Previous studies showed associations between variants in TCF7L2 gene and the therapeutic response to sulfonylureas. All sulfonylureas stimulate insulin secretion by the closure of ATP-sensitive potassium (KATP) channel. The aim of the present study was to compare TCF7L2 genotype specific effect of gliclazide binding to KATP channel A-site (Group 1) with sulfonylureas binding to AB-site (Group 2). A total of 101 patients were treated with sulfonylureas for 6 months as an add-on therapy to the previous metformin treatment. TCF7L2 rs7903146 C/T genotype was identified by real-time PCR with subsequent melting curve analysis. Analyses using the dominant genetic model showed significantly higher effect of gliclazide in the CC genotype group in comparison with combined CT + TT genotype group (1.32 ± 0.15% versus 0.73 ± 0.11%, P (adj) = 0.005). No significant difference in ΔHbA1c between the patients with CC genotype and the T-allele carriers was observed in Group 2. In the multivariate analysis, only the TCF7L2 genotype (P = 0.006) and the baseline HbA1c (P < 0.001) were significant predictors of ΔHbA1c. After introducing an interaction term between the TCF7L2 genotype and the sulfonylurea type into multivariate model, the interaction became a significant predictor (P = 0.023) of ΔHbA1c. The results indicate significantly higher difference in ΔHbA1c among the TCF7L2 genotypes in patients treated with gliclazide than in patients treated with glimepiride, glibenclamide, or glipizide.

Entities:  

Year:  2013        PMID: 23509454      PMCID: PMC3590634          DOI: 10.1155/2013/374858

Source DB:  PubMed          Journal:  Int J Endocrinol        ISSN: 1687-8337            Impact factor:   3.257


1. Introduction

Sulfonylureas belong to the most prescribed oral antidiabetic drugs worldwide.
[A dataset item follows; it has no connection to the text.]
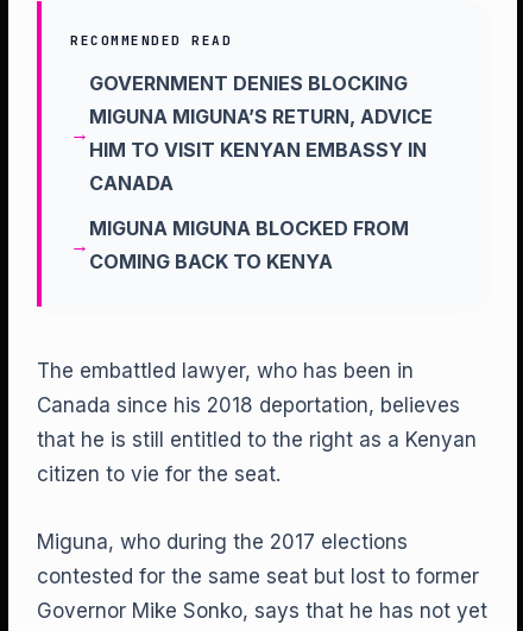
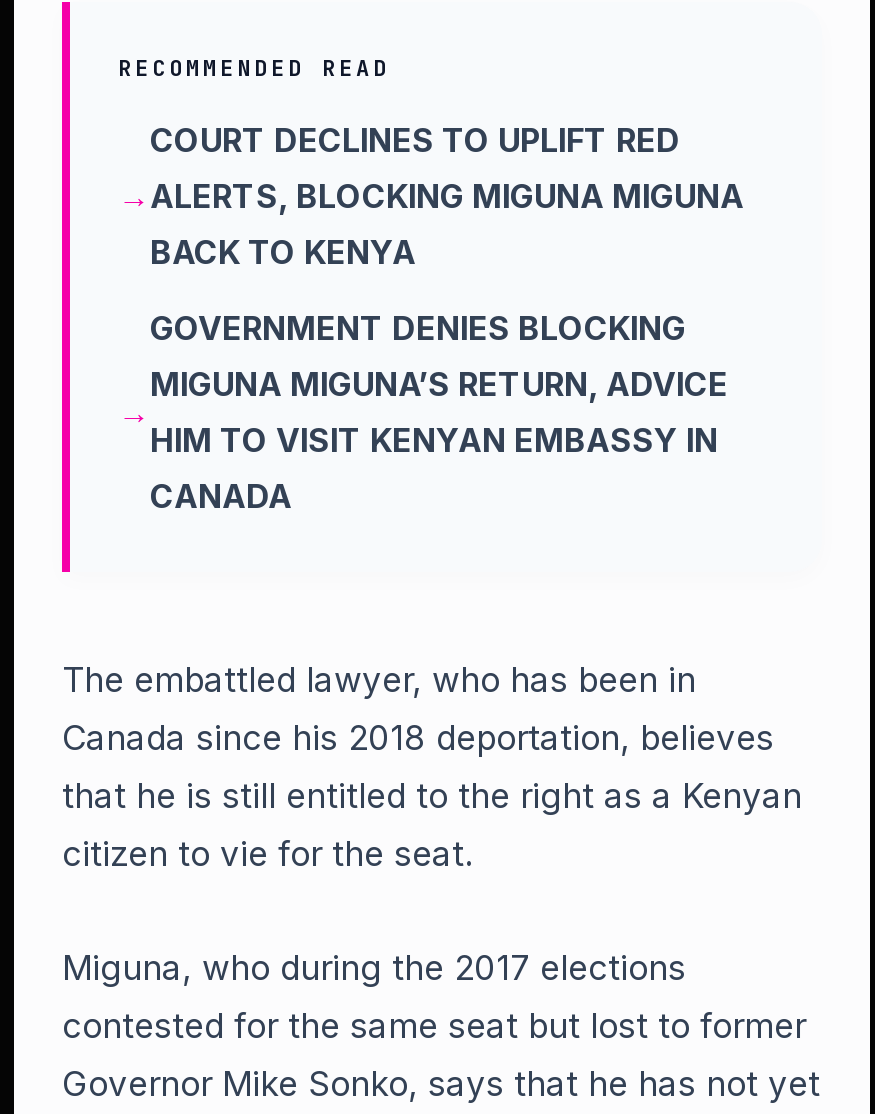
none -> [150,120,744,272] COURT DECLINES TO UPLIFT RED | ALERTS, BLOCKING MIGUNA MIGUNA | BACK TO KENYA
moved [89,71,433,195] -> [150,308,728,516]: GOVERNMENT DENIES BLOCKING | MIGUNA MIGUNA’S RETURN, ADVICE | HIM TO VISIT KENYAN EMBASSY IN | CANADA
[89,216,409,273] MIGUNA MIGUNA BLOCKED FROM | COMING BACK TO KENYA -> none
They act by the closure of KATP channel in pancreatic β-cells which results in membrane depolarization, calcium influx in β-cells, and subsequent insulin release [1]. KATP channel is composed of four pore forming potassium inward rectifier 6.2 (Kir6.2) subunits encoded by KCNJ11 gene. The external part of the channel is constituted by four sulfonylurea receptor 1 (SUR1) subunits encoded by ABCC8 gene [2]. Nonsynonymous variants KCNJ11 E23K and ABCC8 S1369A were identified which are in strong linkage disequilibrium [3]. Pharmacogenetic studies showed stronger effect of sulfonylureas, predominantly gliclazide, in the carriers of the genotypes KCNJ11 K23 and/or ABCC8 A1369 [4-6]. Single nucleotide polymorphisms (SNPs) of gene encoding transcription factor 7-like 2 (TCF7L2) were shown to have the strongest association with type 2 diabetes among all diabetes associated gene SNPs. The risk of developing diabetes is twice as high as that in homozygous carriers of the risk genotypes in comparison with homozygous carriers of common variants [7, 8]. Functional studies showed that TCF7L2 risk variants were associated with decreased insulin secretion [9, 10]. Pharmacogenetic studies reported a significant association between TCF7L2 risk variants and lower effect of sulfonylurea treatment [11-13]. Gliclazide differs from the other commonly used sulfonylureas in several aspects. It binds exclusively on the A-site while the majority of other commonly used sulfonylureas bind to the AB-site of the KATP channel [15]. Recently, it was observed in a study on cell lines that KATP channel is more sensitive to inhibition by gliclazide, but not glimepiride, glibenclamide, or glipizide (all AB-site binding drugs) in the carriers of K23/A1369 risk haplotype in comparison with the carriers of E23/S1369 haplotype [4]. We hypothesized that a difference might exist also in TCF7L2 genotype effect on glucose reduction between gliclazide and the AB-site binding sulfonylureas. The aim of the present study was to compare genotype effect on the HbA1c reduction in the group of patients treated with gliclazide with the group of patients who used AB-site binding sulfonylureasglimepiride, glibenclamide, and glipizide.

2. Methods

2.1. Patients and the Study Design

Type 2 diabetes was diagnosed according to the criteria of the American Diabetes Association [16]. The study was conducted in a university hospital setting. One hundred and one patients (50 males and 51 females) of Central European Caucasian origin were recruited from three outpatient clinics. Baseline clinical and biochemical characteristics of patients are shown in Table 1. Patients were eligible for the study if they were on previous metformin monotherapy for at least 6 months and failed to maintain HbA1c <7.0% on maximal tolerated doses of metformin at two consecutive visits within a three-month period. Inclusion criteria were HbA1c of 7.0%–11.0%, age 35–70 years, and body mass index (BMI) 20–35 kg/m2. Patients with malignancies, endocrine disorders, chronic renal failure, severe liver disease, systemic inflammatory disease, and corticosteroid treatment were excluded. The ethical approval for this study was obtained from the L. Pasteur University Hospital Review Board. All participating subjects gave a written consent to the study.
Table 1

Clinical and biochemical characteristics of the patients according to treatment with gliclazide (Group 1) or KATP channel AB-site binding sulfonylureas (Group 2).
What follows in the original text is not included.